From the title to the final word, this is a superb book. One that has you thinking and guessing all the way through, as to which way things might go – and after. More intricate, character-driven.

It was  different from how I expected it might be after reading #1, Swordland. We leave FitzStephen back there in Ireland forging his own path to glory, and travel back to the Lord Strongbow’s stronghold in Wales. His own plans and thirst for land and the accompanying power are being thwarted and he sees no hope of, despite following him around Europe, persuading the King to let him go, willingly, over to try and carve out his won piece of the action in Ireland. The king is, maybe understandably, reluctant to give him the chance to become within binocular vision of being a possible threat to his own power. Ireland is seen as a mixture of the final frontier, the edge of the world, and so strife riven, that it is a ripe apple, just waiting for Strongbow to pluck it. Strongbow himself isn’t that charismatic a leader, and seems to have got where he is through having been born into and moving in the right Norman circles. He does though, in Swordland and here, seem to have the knack for surrounding himself with the right people.

In The Sea Castle, the main man, Raymond de Carew, is plagued with the epithet ‘the fat’ but is –  to the reader anyway – sympathetically likeable. Or at least as likeable as Normans ever get. He is one to get things done and something of a tactical and planning genius. The story builds and builds, a satisfyingly slow-burner, gathering in all the information you need to understand the motives of the characters on both sides. It is largely about the preparations, in Wales but especially once they have established a beach head of sorts in Ireland, for the conflict that both sides know is going to have to come. The Normans want in to Ireland, the Irish (naturally) and especially the Irish-icised Vikings who were there first (and second), want them out. Kind of like the changing of the guard, I think, with the Normans’ ever widening expansion, threatening to overwhelm their own ancestors, the Vikings, own power in Ireland. The difference here being that the Normans aim is to conquer and subdue to rule, the Vikings now have gone past just raiding and running, they never really aimed to conquer, they were looking for living space in areas where trade could had the most promising conditions. The individual Norman is looking to overtake land, forcibly, with half an eye on building up a power base to one day use it to recapture what they think is theirs’ back on the mainland. Though the ones the stories have concentrated on so far, have shown more willingness to integrate and understand those they shall move amongst. Both FitzStephen in Sword Land and Raymond here actually seem to like and more importantly, show their respect for the people they find around them in Wales and Ireland. It is the other Normans who create the problems. And the Vikings, and again, the Invader Series is noteworthy for nothing else than turning everyone’s favourite warriors – the Vikings – into the enemy, that is a note to be proud of.
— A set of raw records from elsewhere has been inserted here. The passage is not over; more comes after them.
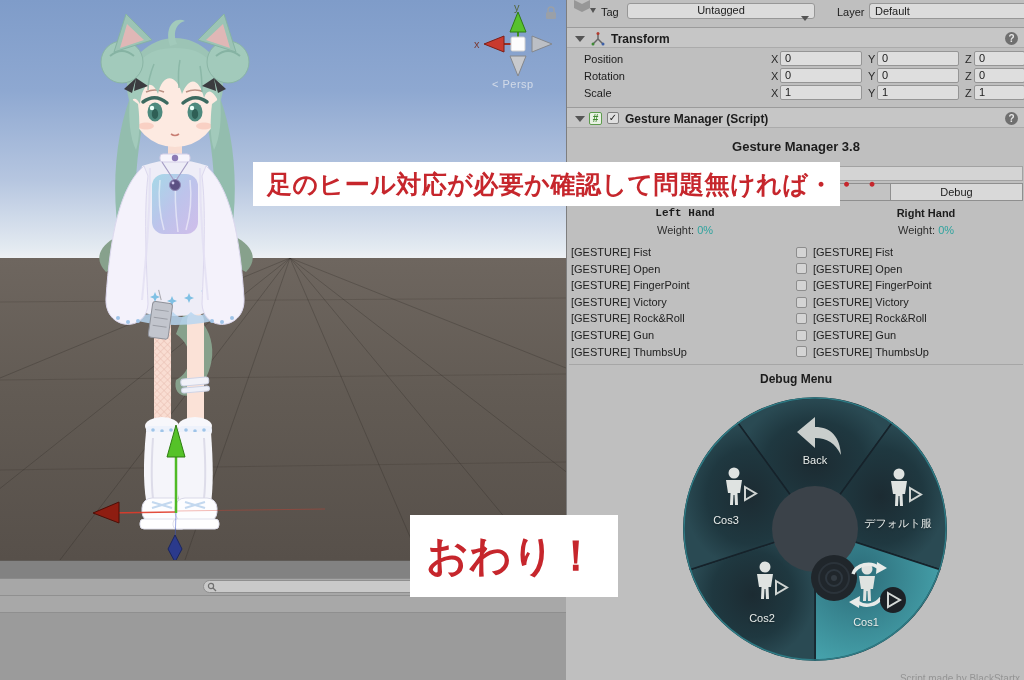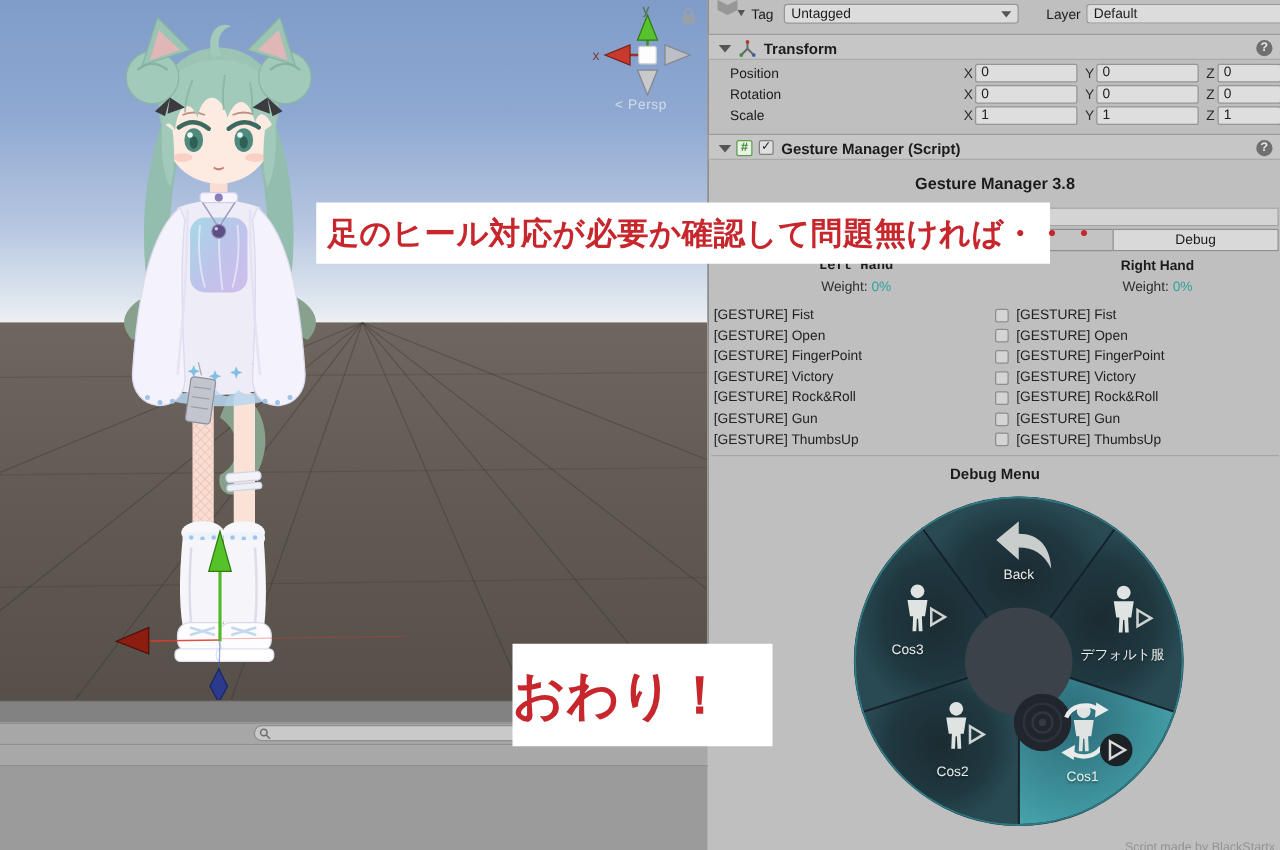"Untagged" div.abs { flex-direction: none -> column }
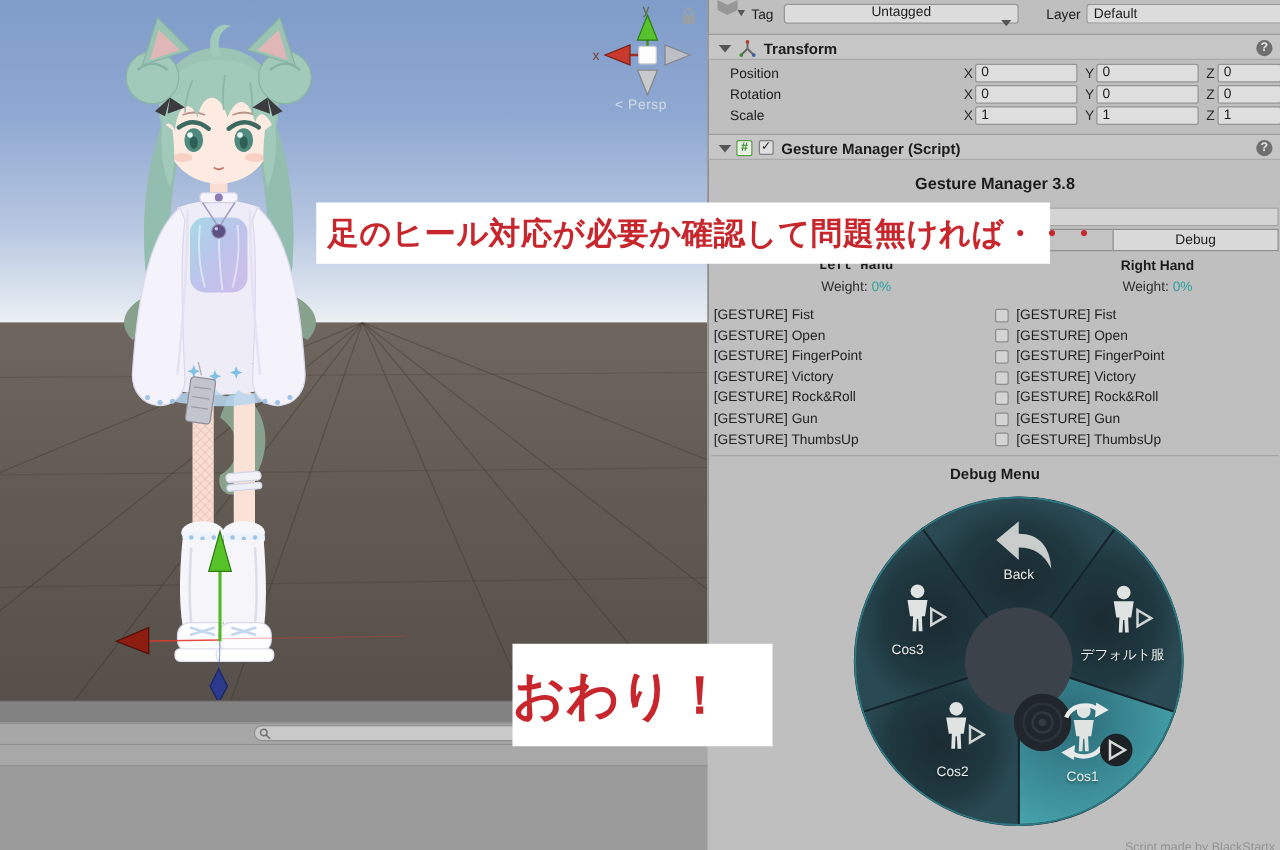"足のヒール対応が必要か確認して問題無ければ・・・" #note1 { height: 49px -> 44px; padding-left: 9px -> 14px }
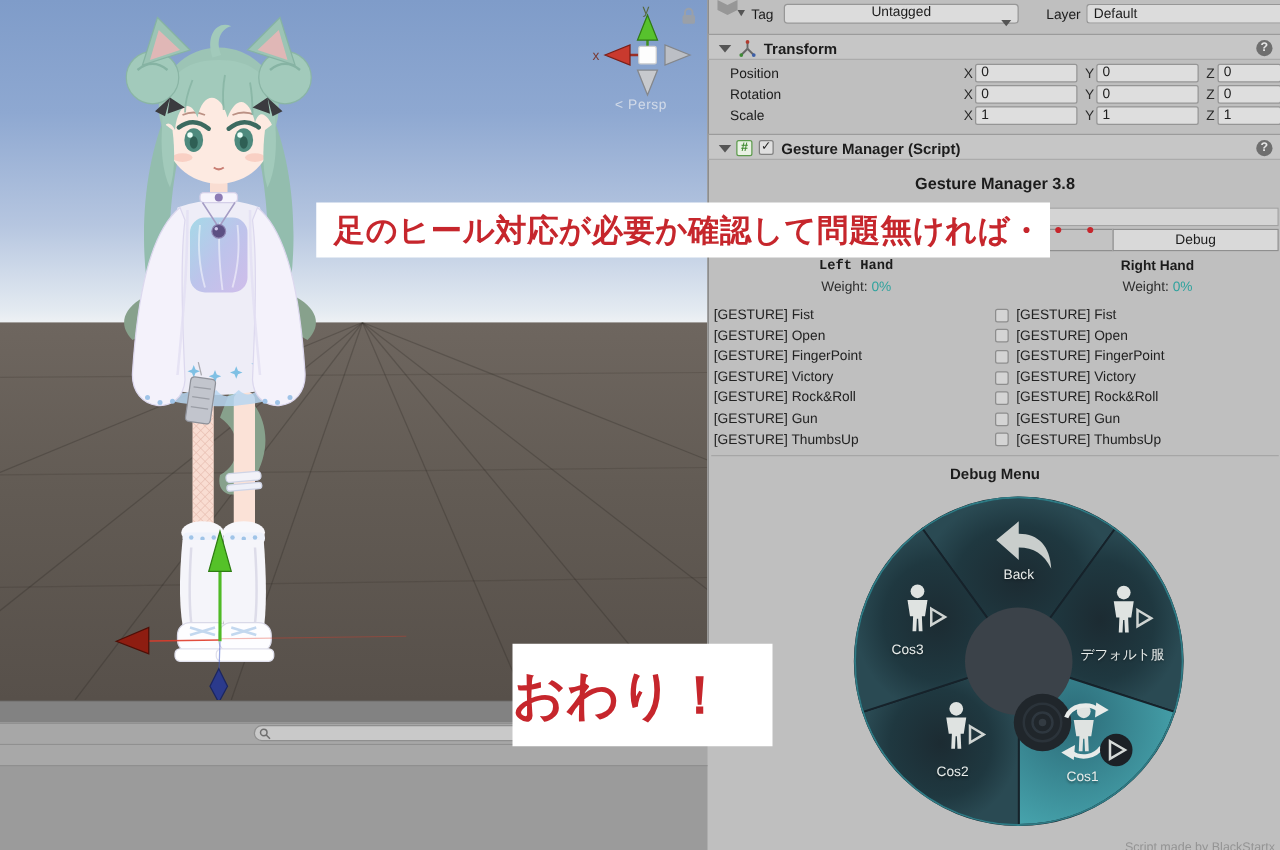"おわり！" #note2 { padding-left: none -> 16px }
The Invader series is turning out to be a rewardingly refreshing change to the Historical Fiction of the established names. It opens up a finely crafted, thoroughly convincing world of local strife and politics in a part of the Medieval 12th Century world that I not only knew next to nothing about, but hadn’t even considered. It’s an absolute gem, don’t let it be a hidden one.

There are, as you may have noted, always three to a trilogy and so, as a character in the book says; “We must prepare for the coming of Strongbow…”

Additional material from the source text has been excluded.